Pull every line with "Locating" from the entries below.

**Stored data**
○ ○ ○ ○ ○ ○ ○

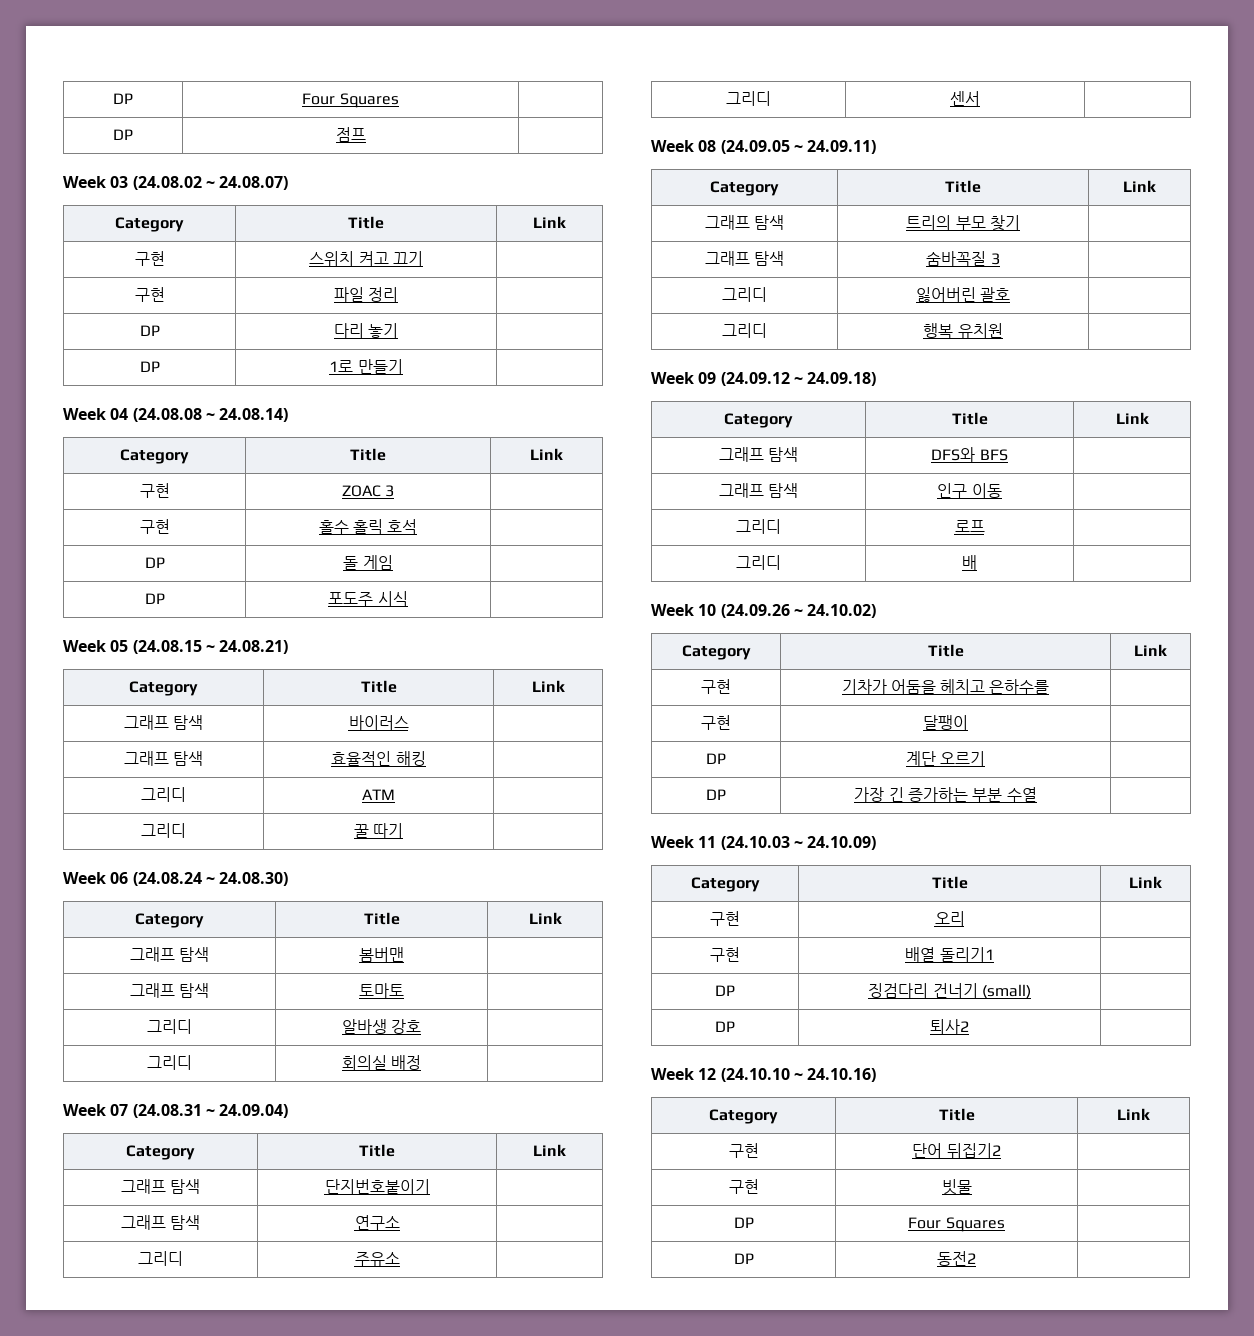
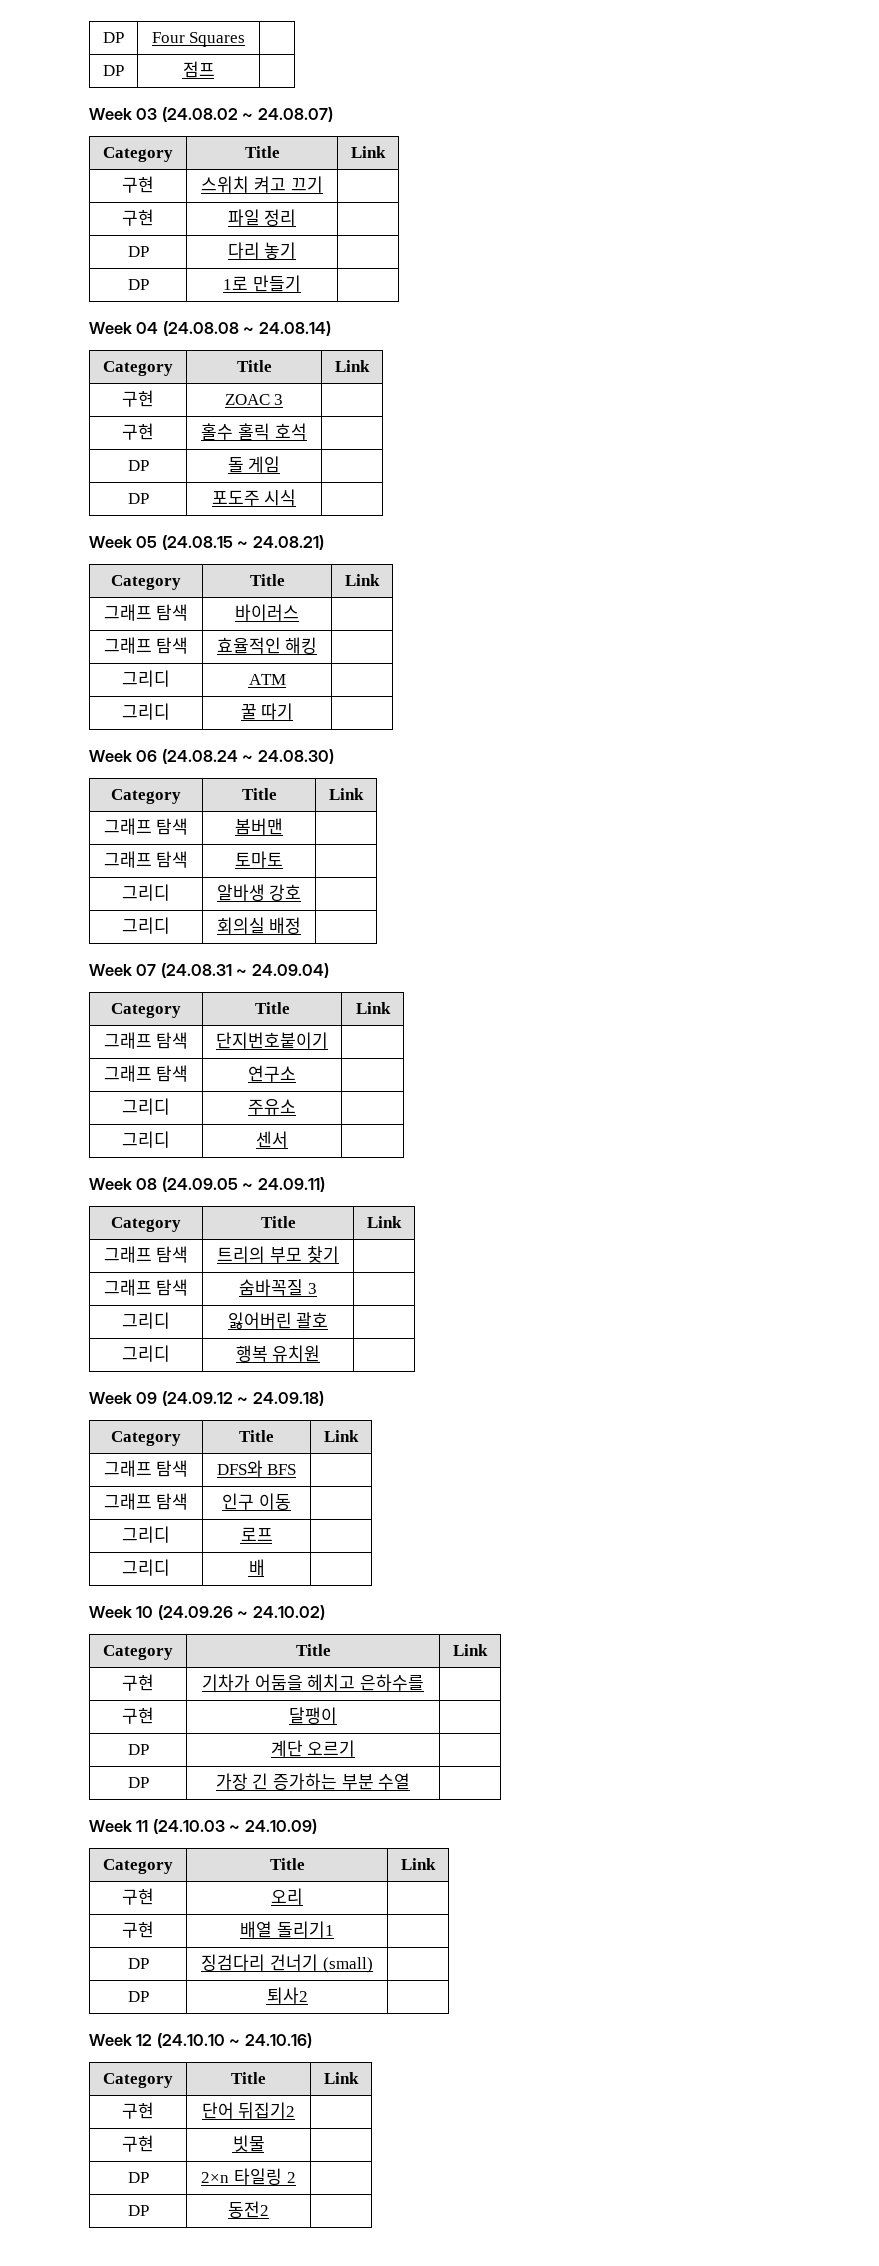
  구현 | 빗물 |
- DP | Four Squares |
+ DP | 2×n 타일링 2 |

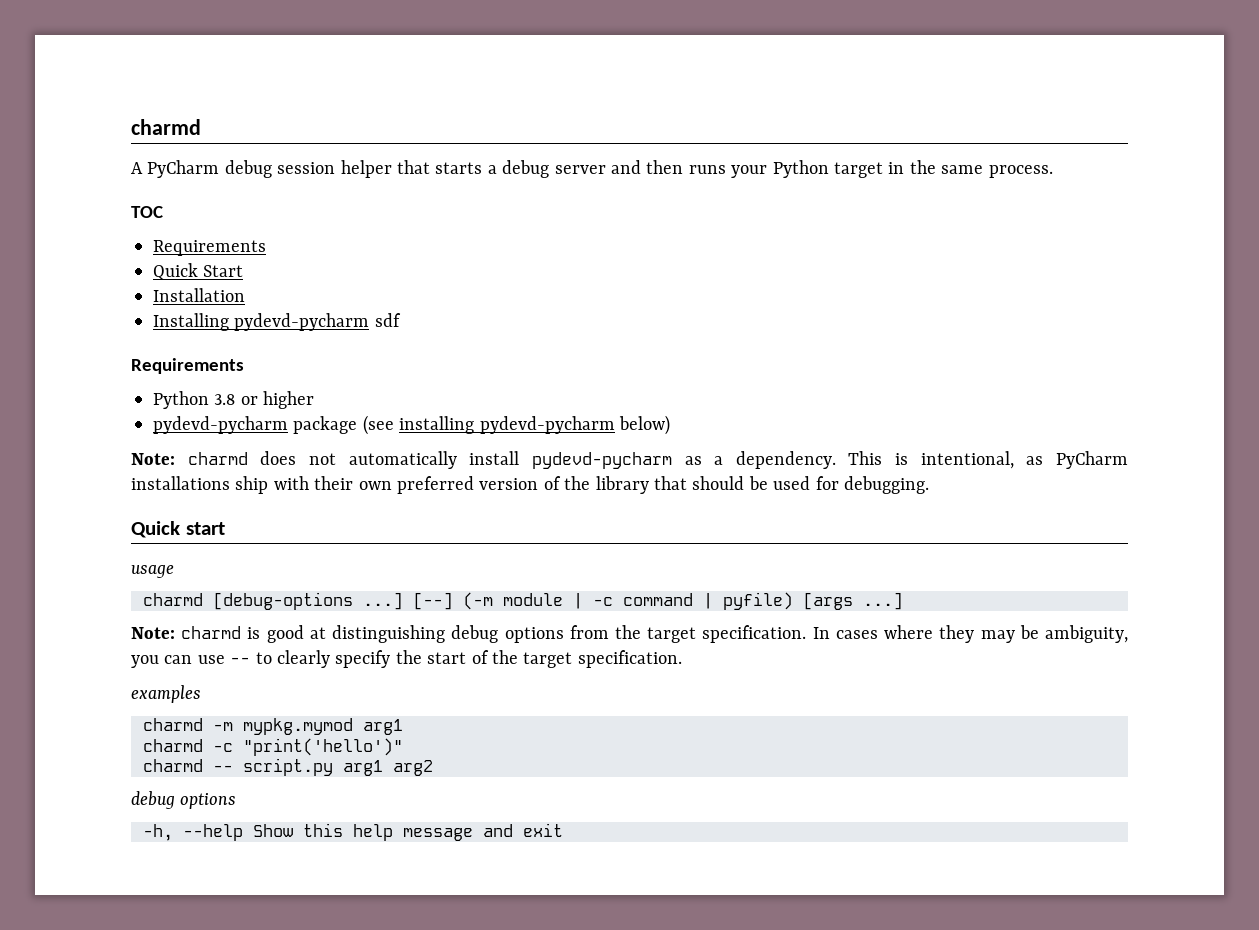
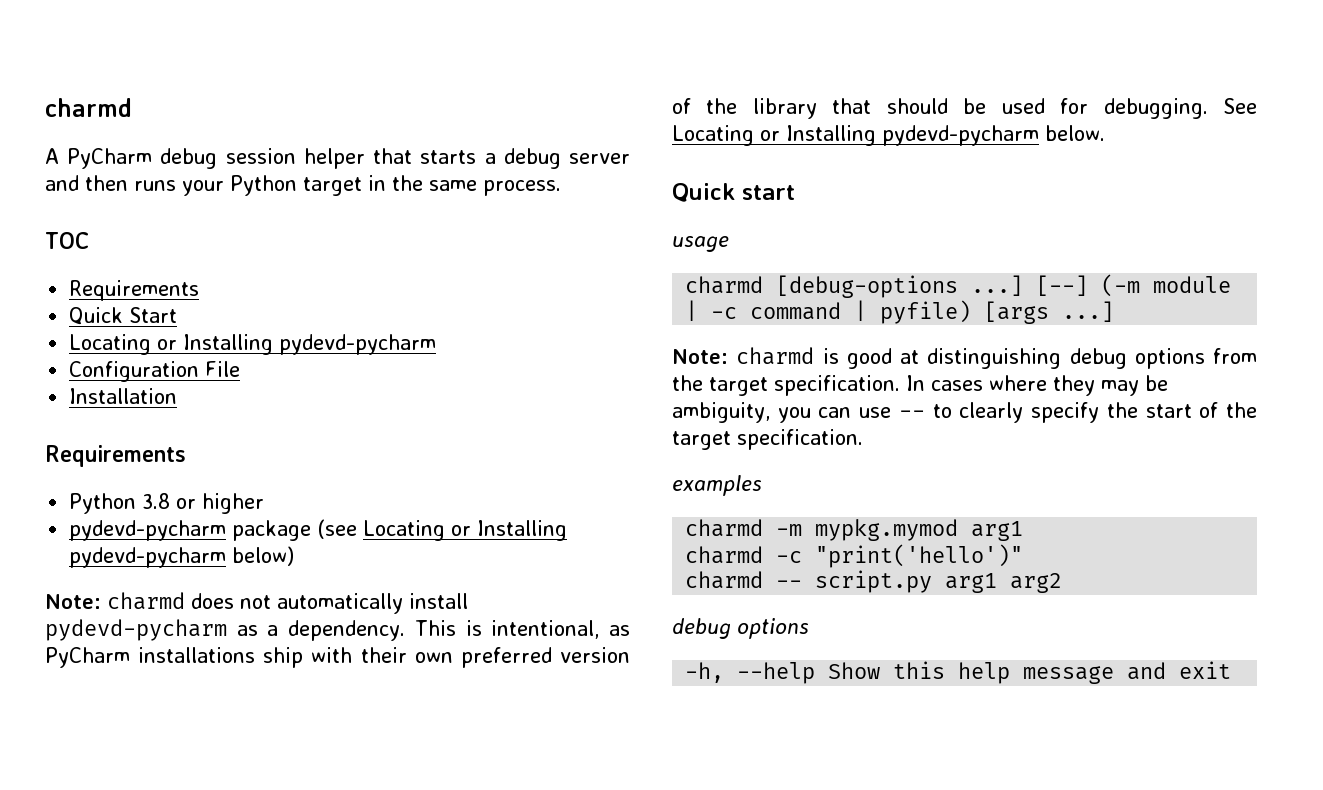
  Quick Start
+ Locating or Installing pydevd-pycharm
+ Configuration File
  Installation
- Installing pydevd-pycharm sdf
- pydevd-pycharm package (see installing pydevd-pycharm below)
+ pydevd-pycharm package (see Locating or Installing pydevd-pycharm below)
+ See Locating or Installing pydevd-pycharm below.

○ ○ ○ ○ ○ ○ ○

**Answer**
+ Locating or Installing pydevd-pycharm
+ pydevd-pycharm package (see Locating or Installing pydevd-pycharm below)
+ See Locating or Installing pydevd-pycharm below.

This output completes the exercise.